O chanceler iraniano se pronunciou após conversas ocorridas na véspera em Mascate, capital de Omã, com uma equipe de representantes americanos, o enviado do presidente Donald Trump, Steve Witkoff, e o genro do líder republicano, Jared Kushner.
O objetivo era evitar um confronto militar iminente, no momento em que Washington mantém navios de guerra e um porta-aviões no Oriente Médio, e explorar um acordo sobre o programa atômico iraniano, que, segundo as potências ocidentais e Israel, tem como objetivo a bomba nuclear, o que Teerã nega.
Araghchi disse que, "embora as conversas tenham sido indiretas, houve a ocasião de apertar a mão da delegação americana", segundo trechos de uma entrevista ao canal Al-Jazeera publicados em sua conta oficial no Telegram.

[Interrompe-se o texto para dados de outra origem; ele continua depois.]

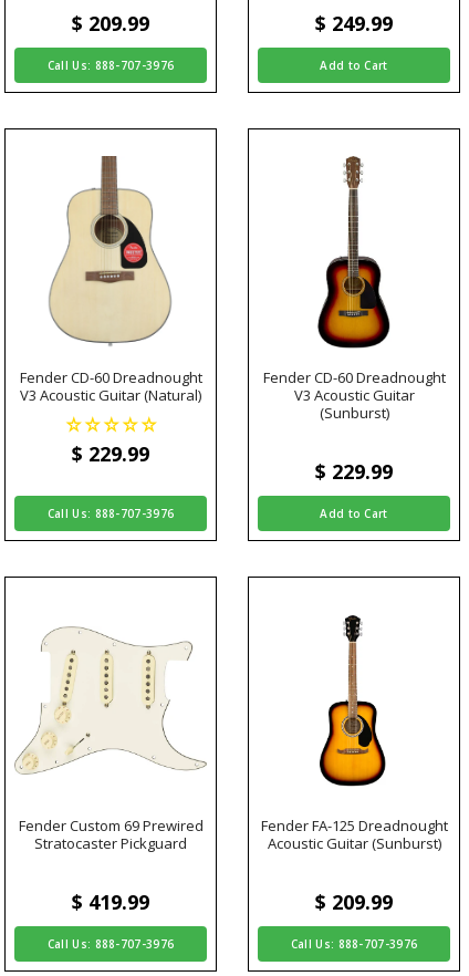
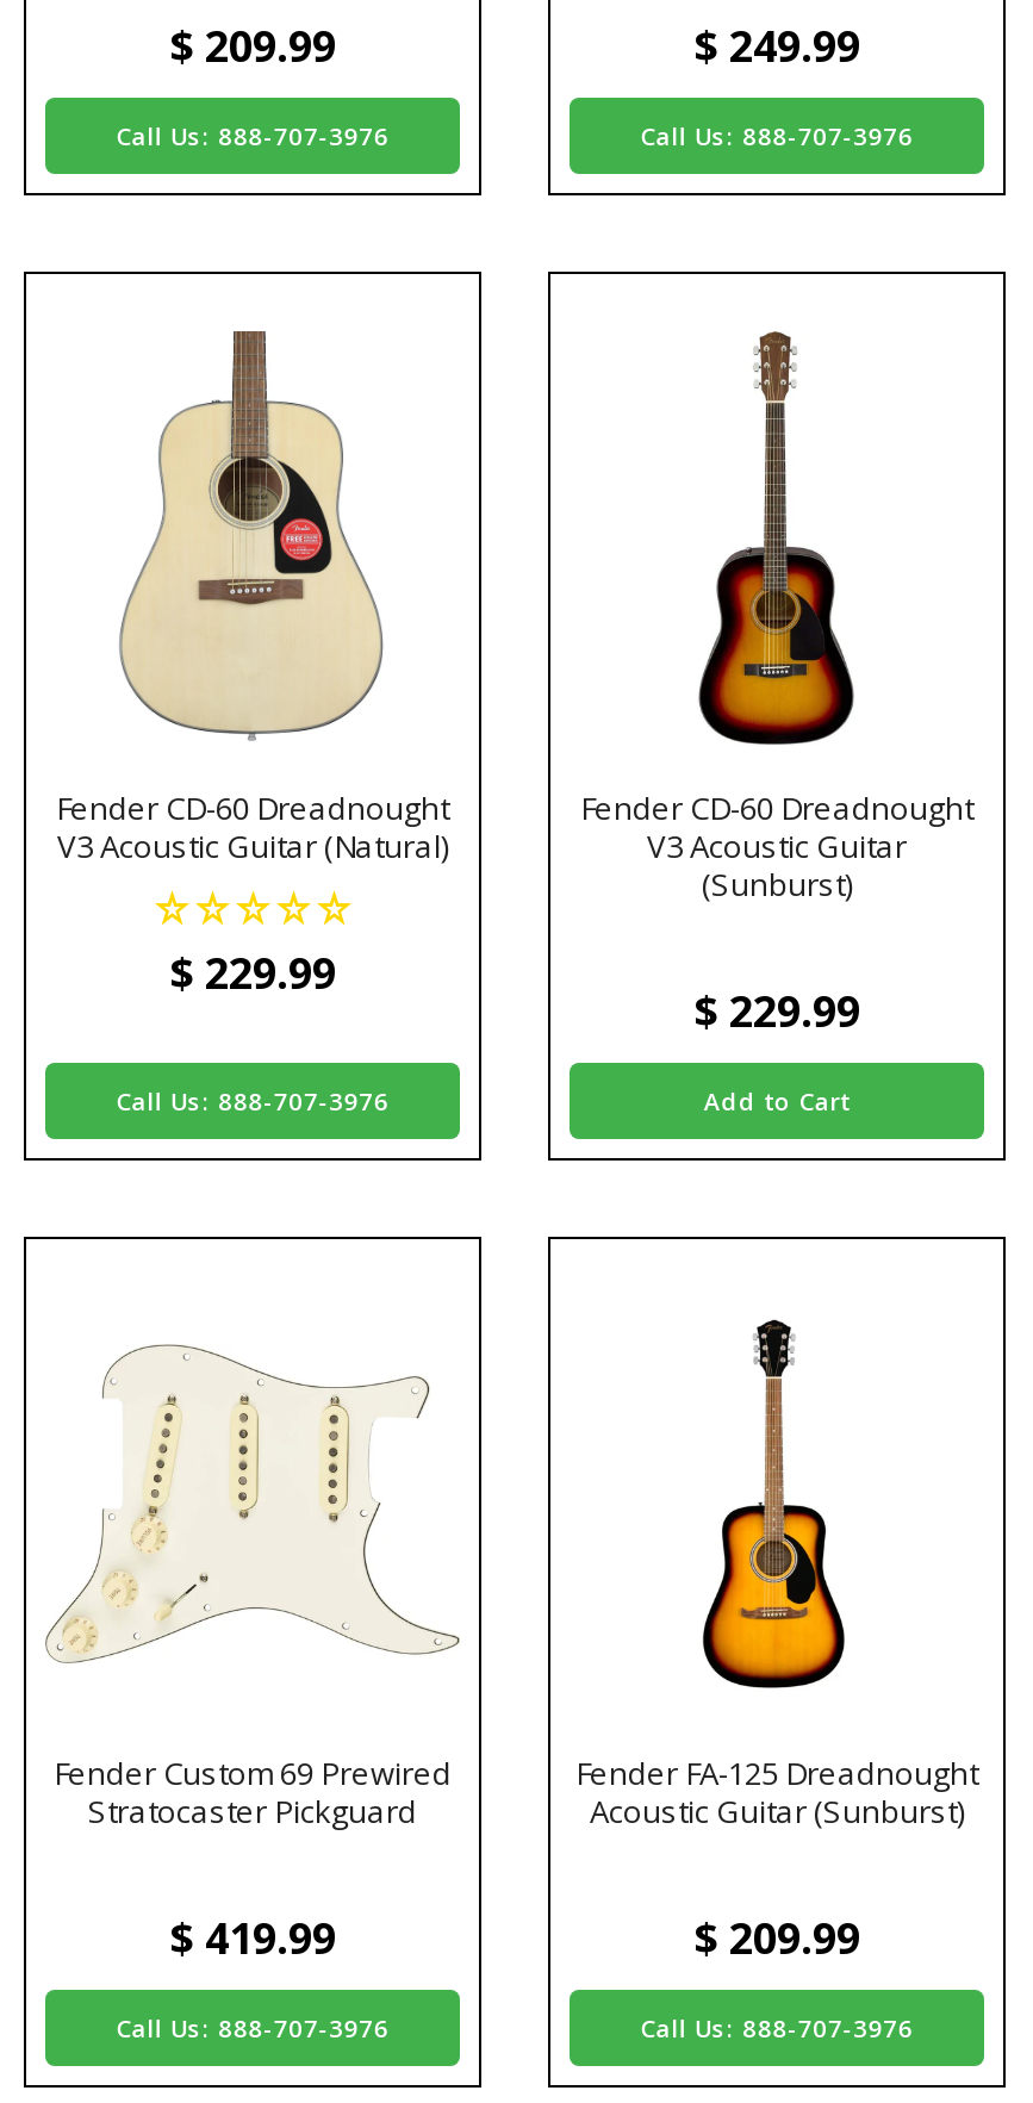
[320,58,388,73] Add to Cart -> [641,119,913,153] Call Us: 888-707-3976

O chanceler acrescentou que estão "prontos para alcançar um acordo tranquilizador sobre o enriquecimento" de urânio, que é "nosso direito inalienável", indicou na entrevista. De acordo com ele, uma segunda rodada de conversas, em data a ser definida, deve acontecer "em breve".
Embora Araghchi tenha considerado que as tratativas desta sexta-feira foram "um bom começo", ainda "há um longo caminho para construir a confiança" necessária, ressaltou.

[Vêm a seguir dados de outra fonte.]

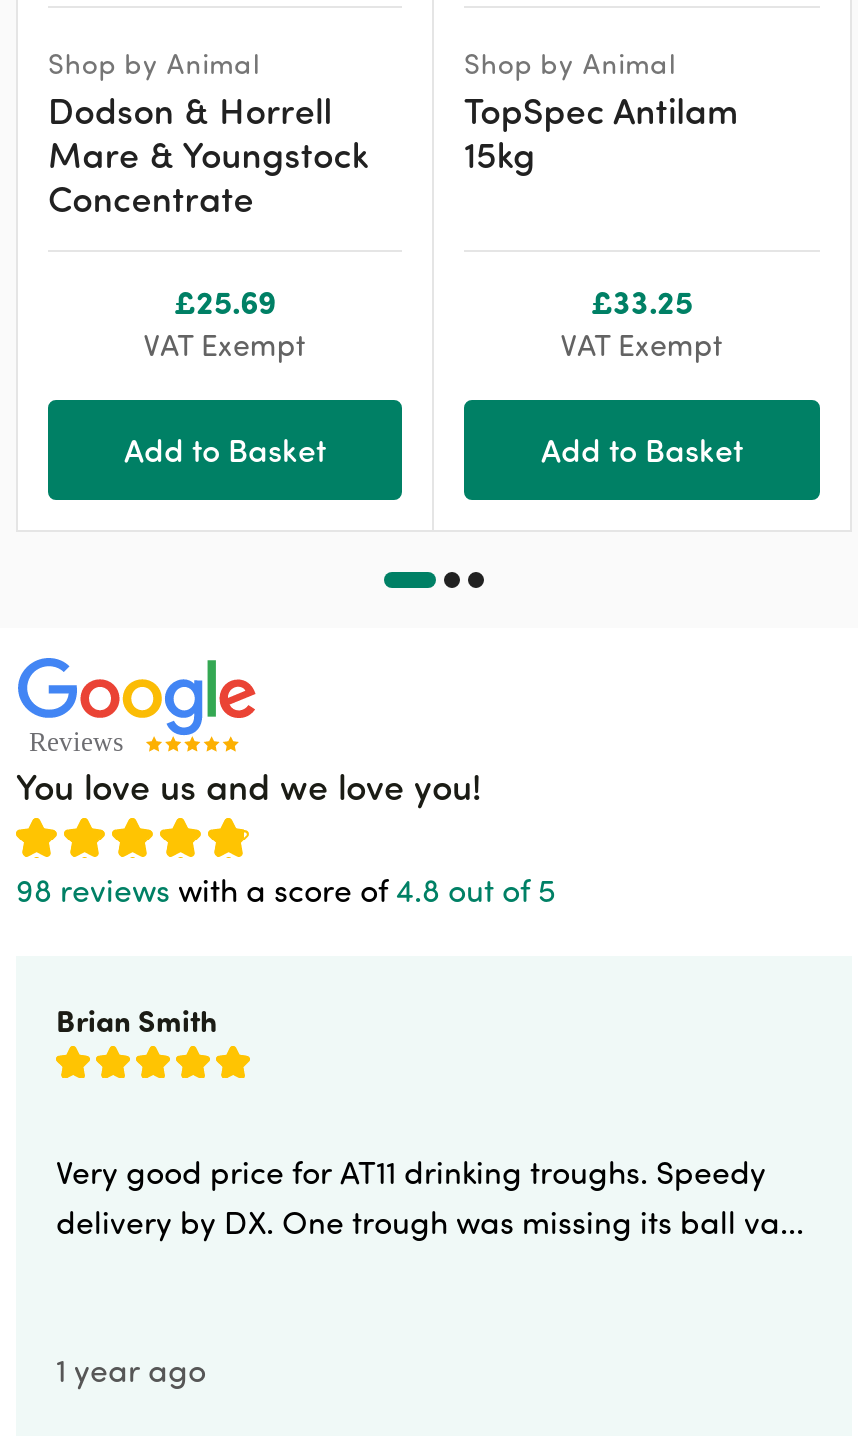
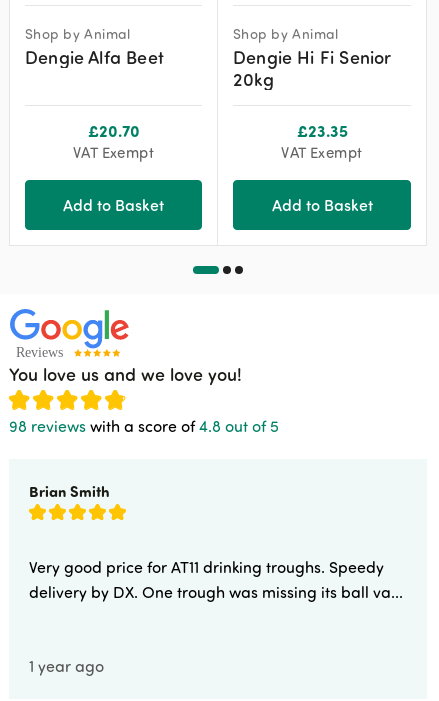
[48,85,368,219] Dodson & Horrell | Mare & Youngstock | Concentrate -> [25,45,164,68] Dengie Alfa Beet
[464,85,739,175] TopSpec Antilam | 15kg -> [233,45,391,90] Dengie Hi Fi Senior | 20kg
[174,279,276,321] £25.69 -> [88,120,140,141] £20.70
[591,279,693,321] £33.25 -> [296,120,348,141] £23.35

"Tivemos conversas muito boas sobre o Irã. Parece que o país está muito interessado em fechar um acordo", disse Trump na noite de ontem. "Vamos nos reunir novamente no começo da próxima semana", acrescentou.
Segundo Araghchi, as conversas em Omã se limitaram ao programa nuclear, como exigido por Teerã. Os Estados Unidos também querem abordar a questão dos mísseis balísticos iranianos, capazes de atingir seus parceiros do Golfo e Israel, e o apoio de Teerã a grupos armados na região.

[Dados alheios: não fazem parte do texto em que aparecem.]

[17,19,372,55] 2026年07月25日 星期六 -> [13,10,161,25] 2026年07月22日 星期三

- Pressão comercial e militar -
Simultaneamente, e para manter a pressão, Trump assinou um decreto, em vigor desde hoje, com o qual ameaça impor tarifas sobre "os produtos procedentes de qualquer país que, direta ou indiretamente, compre, importe ou adquira de qualquer outra forma bens ou serviços do Irã".
O Departamento de Estado americano anunciou ontem, como parte da sua "campanha de pressão máxima" contra Teerã, novas sanções contra 15 entidades, duas pessoas e 14 navios vinculados ao comércio ilícito de petróleo.
Na esfera militar, o presidente americano considerou em janeiro atacar o Irã, em resposta à repressão aos protestos contra o regime. Depois, recuou, diante da pressão de Omã, Arábia Saudita e Catar, importantes aliados dos Estados Unidos, que temiam represálias iranianas.
O chanceler do Irã afirmou que seu país atacará as bases americanas na região caso Washington ataque o território iraniano, e ressaltou que o programa de mísseis balísticos de seu país "nunca será negociável".
As conversas desta sexta-feira foram as primeiras desde que, em 22 de junho, os EUA atacaram três instalações nucleares iranianas, somando-se à guerra de 12 dias de Israel contra a república islâmica.
Dias depois, Trump afirmou que esses bombardeios "aniquilaram" as capacidades nucleares iranianas, mas a extensão dos danos é desconhecida.